Wednesday, March 21, 2012

Cause for Pause

I read a small devotional the other day from Heartlight: "The Corinthians boasted in their wisdom, giftedness, and tolerance. But, no matter how gifted a church, no matter how full of earthly wisdom, no matter how tolerant, if the people of that church are caught up in petty arguments, cliquishness and ugly quarrels, they are immature. Rather than being a place where Christ is known and shown, it is just another gathering of human foibles". 

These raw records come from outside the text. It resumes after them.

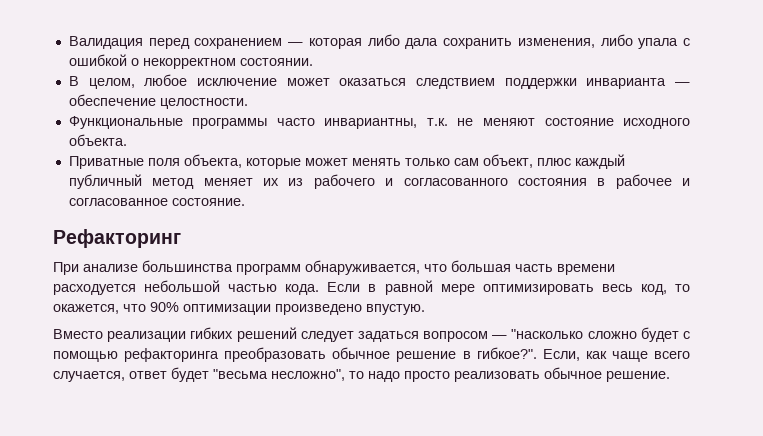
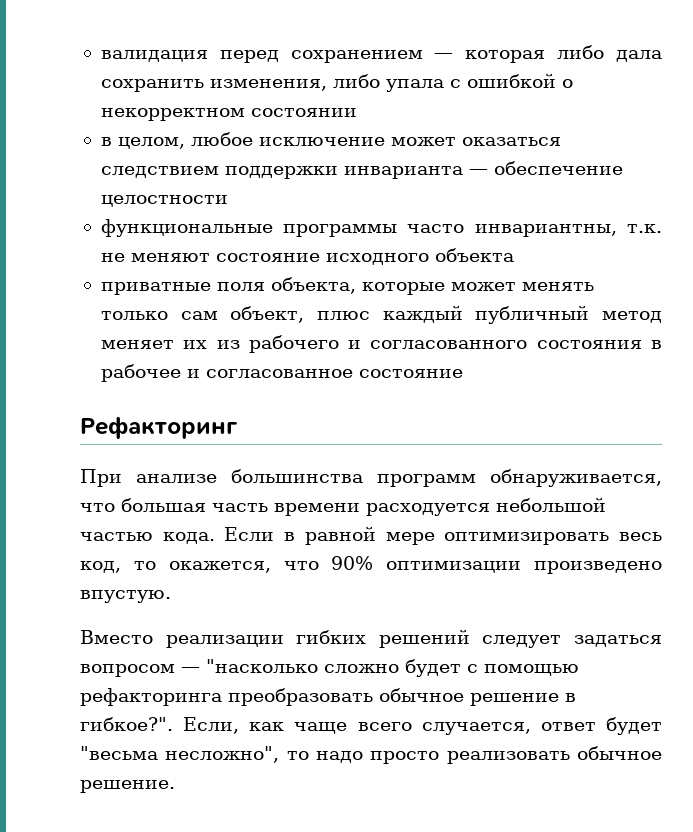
- Валидация перед сохранением — которая либо дала сохранить изменения, либо упала с ошибкой о некорректном состоянии.
- В целом, любое исключение может оказаться следствием поддержки инварианта — обеспечение целостности.
- Функциональные программы часто инвариантны, т.к. не меняют состояние исходного объекта.
- Приватные поля объекта, которые может менять только сам объект, плюс каждый публичный метод меняет их из рабочего и согласованного состояния в рабочее и согласованное состояние.
+ валидация перед сохранением — которая либо дала сохранить изменения, либо упала с ошибкой о некорректном состоянии
+ в целом, любое исключение может оказаться следствием поддержки инварианта — обеспечение целостности
+ функциональные программы часто инвариантны, т.к. не меняют состояние исходного объекта
+ приватные поля объекта, которые может менять только сам объект, плюс каждый публичный метод меняет их из рабочего и согласованного состояния в рабочее и согласованное состояние

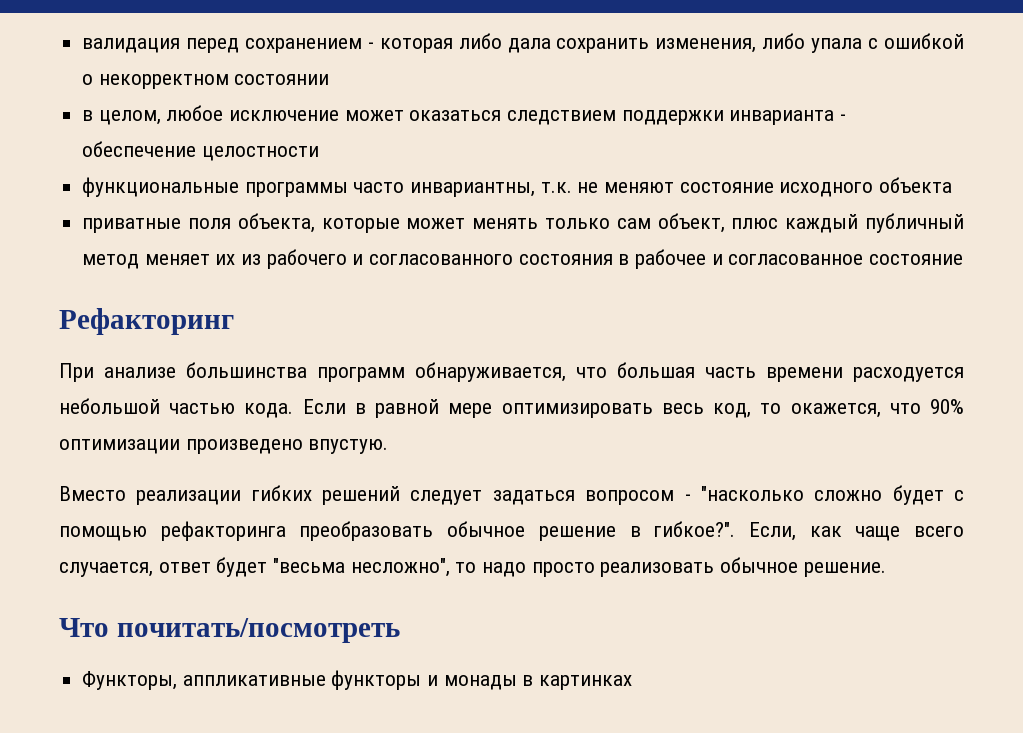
- валидация перед сохранением — которая либо дала сохранить изменения, либо упала с ошибкой о некорректном состоянии
+ валидация перед сохранением - которая либо дала сохранить изменения, либо упала с ошибкой о некорректном состоянии
- в целом, любое исключение может оказаться следствием поддержки инварианта — обеспечение целостности
+ в целом, любое исключение может оказаться следствием поддержки инварианта - обеспечение целостности
- Вместо реализации гибких решений следует задаться вопросом — "насколько сложно будет с помощью рефакторинга преобразовать обычное решение в гибкое?".
+ Вместо реализации гибких решений следует задаться вопросом - "насколько сложно будет с помощью рефакторинга преобразовать обычное решение в гибкое?".
+ Что почитать/посмотреть
+ Функторы, аппликативные функторы и монады в картинках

It led my thoughts to an incident that occurred last week when I got crazy mad cuz someone figuratively stepped on my mother toes.  Oh boy... Lioness time! I choose not to react in anger outloud but took it to the Lord and threw it down at His feet. I was angry just getting it off my chest to Him.  I prayed.... still angry.... prayed some more.... dog gone .... still angry. Determined to wait on the Lords direction before I spoke to this person to give them a piece of my mind. (Humm, a mind is a terrible thing to waste - thought just popped).  You know what the Lord did?  He gave me a clear and perfect set up for dispensing my anger but I did not act on it.  I was flabbergasted that I didn't!  I suddenly saw the deep woundedness of the other person, that "hit dog hollars" kind of thing.  The Lord held my lips shut then pushed them up in a smile and suddenly it wasn't about me anymore. I have to say thank you Lord... I would have done wrong on my own.  Wow pushing 70 and seeing signs of maturity and wondering why it takes so long. 

"You are still worldly. For since there is jealousy and quarreling among you, are you not worldly? Are you not acting like mere men"?  (1 Corinthians 3:3) 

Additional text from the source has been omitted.